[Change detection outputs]
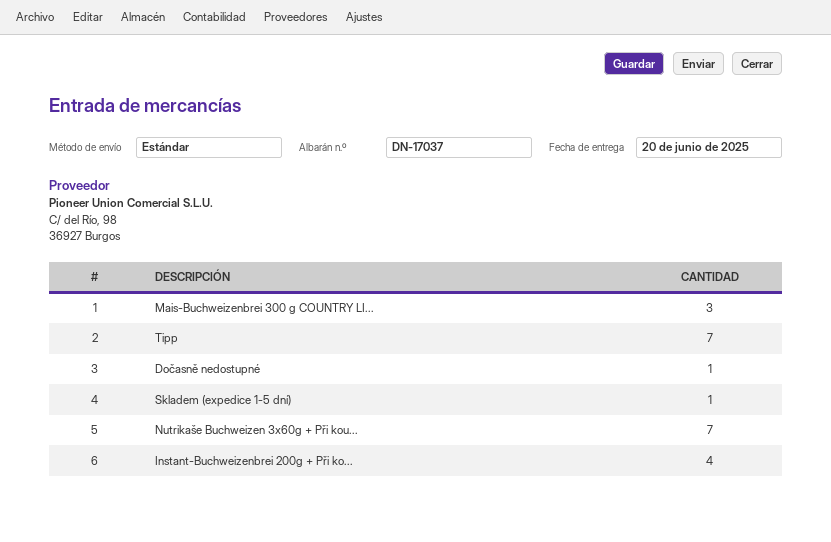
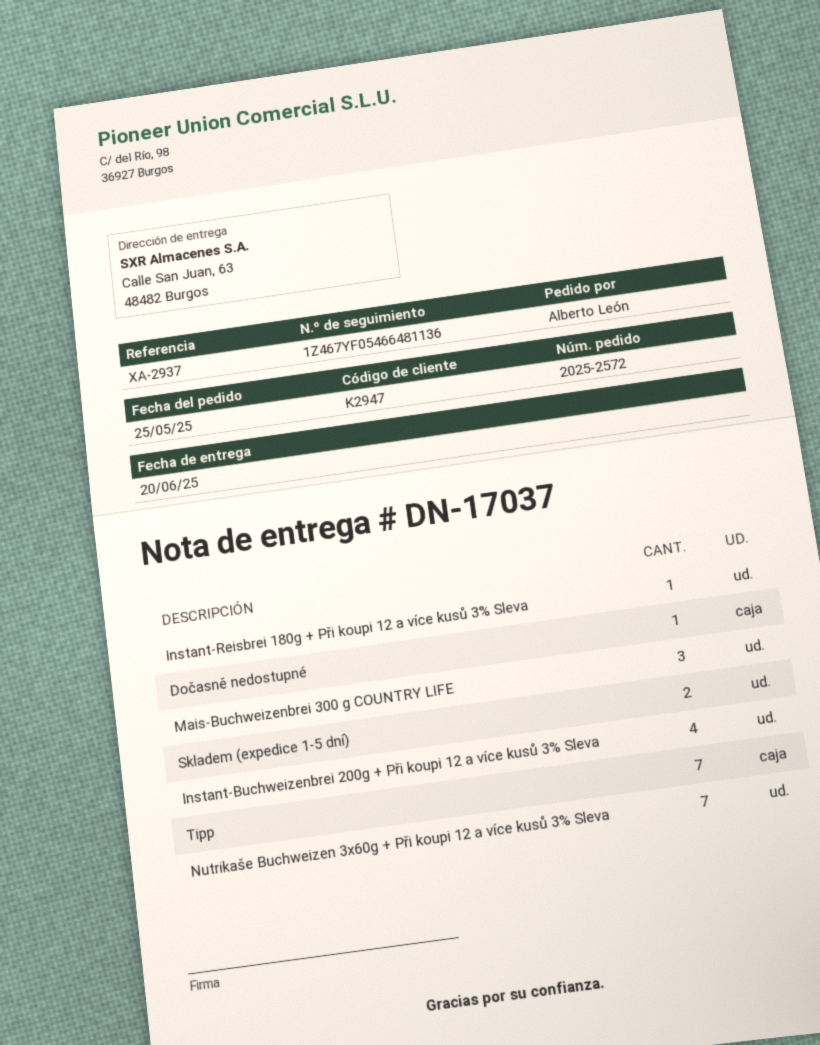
Skladem (expedice 1-5 dní): 1 -> 2
Instant-Reisbrei 180g + Při koupi 12 a více kusů 3% Sleva: none -> 1

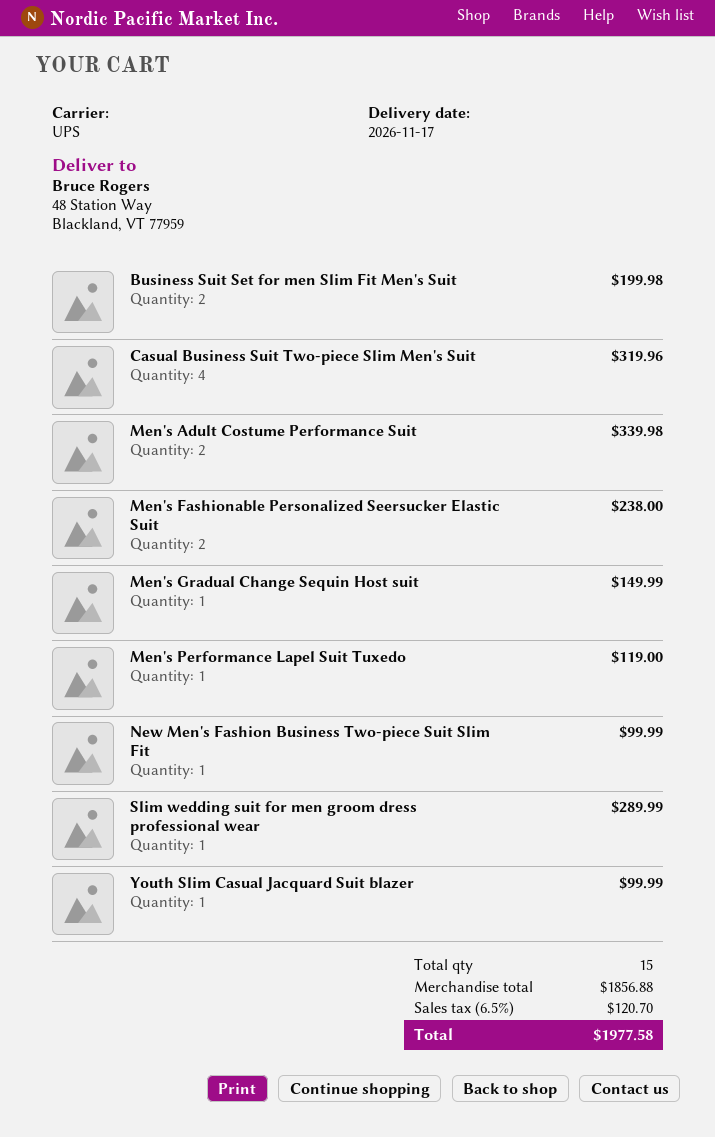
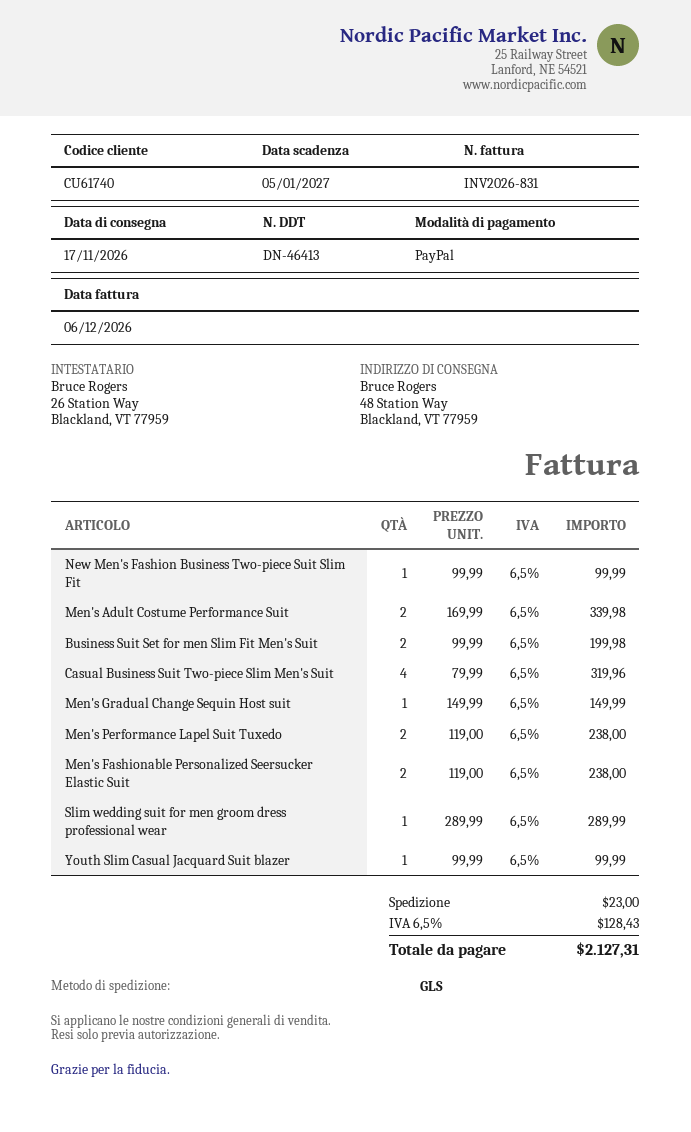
shipping method: UPS -> GLS
Men's Performance Lapel Suit Tuxedo: 1 for 119.00 -> 2 for 238.00
shipping: none -> 23.00
tax: 6.5% = 120.70 -> 6.5% = 128.43
total: 1977.58 -> 2127.31

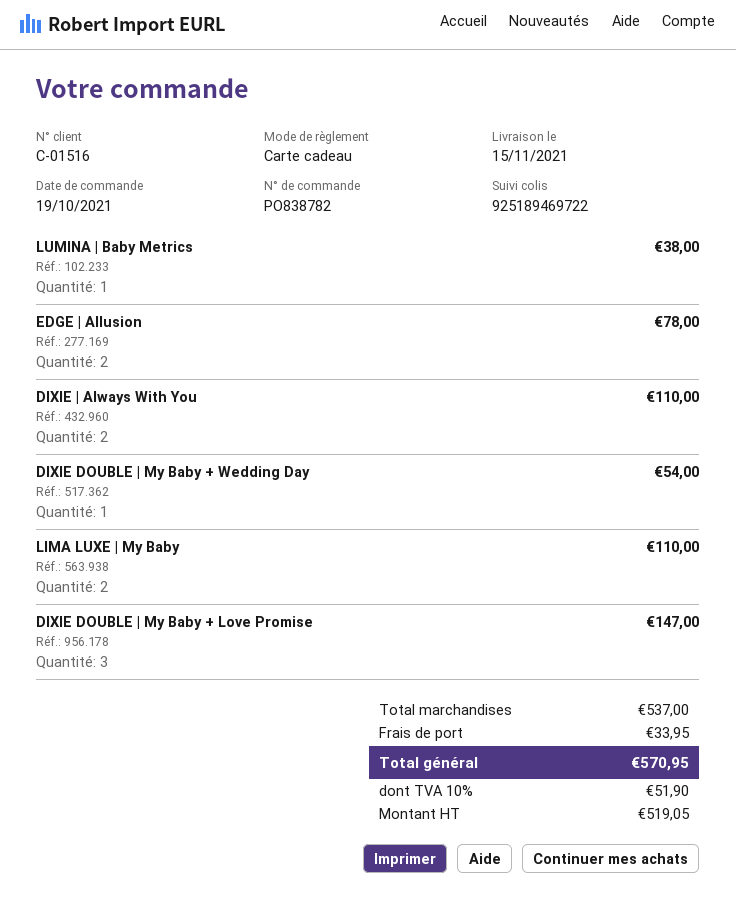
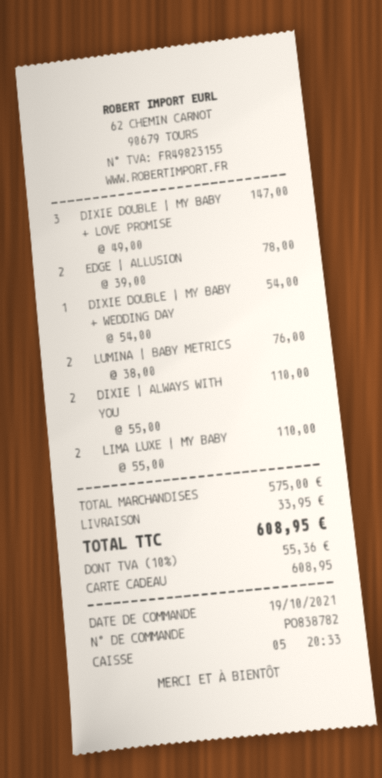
LUMINA | Baby Metrics: 1 for 38.00 -> 2 for 76.00
subtotal: 537.00 -> 575.00
tax: 10% = 51.90 -> 10% = 55.36
total: 570.95 -> 608.95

- **Task goal**: The expected answer is the data retyped exactly, without pictures.

- **Answer to this problem**:
Skladem (expedice 1-5 dní): 1 -> 2
Instant-Reisbrei 180g + Při koupi 12 a více kusů 3% Sleva: none -> 1

shipping method: UPS -> GLS
Men's Performance Lapel Suit Tuxedo: 1 for 119.00 -> 2 for 238.00
shipping: none -> 23.00
tax: 6.5% = 120.70 -> 6.5% = 128.43
total: 1977.58 -> 2127.31

LUMINA | Baby Metrics: 1 for 38.00 -> 2 for 76.00
subtotal: 537.00 -> 575.00
tax: 10% = 51.90 -> 10% = 55.36
total: 570.95 -> 608.95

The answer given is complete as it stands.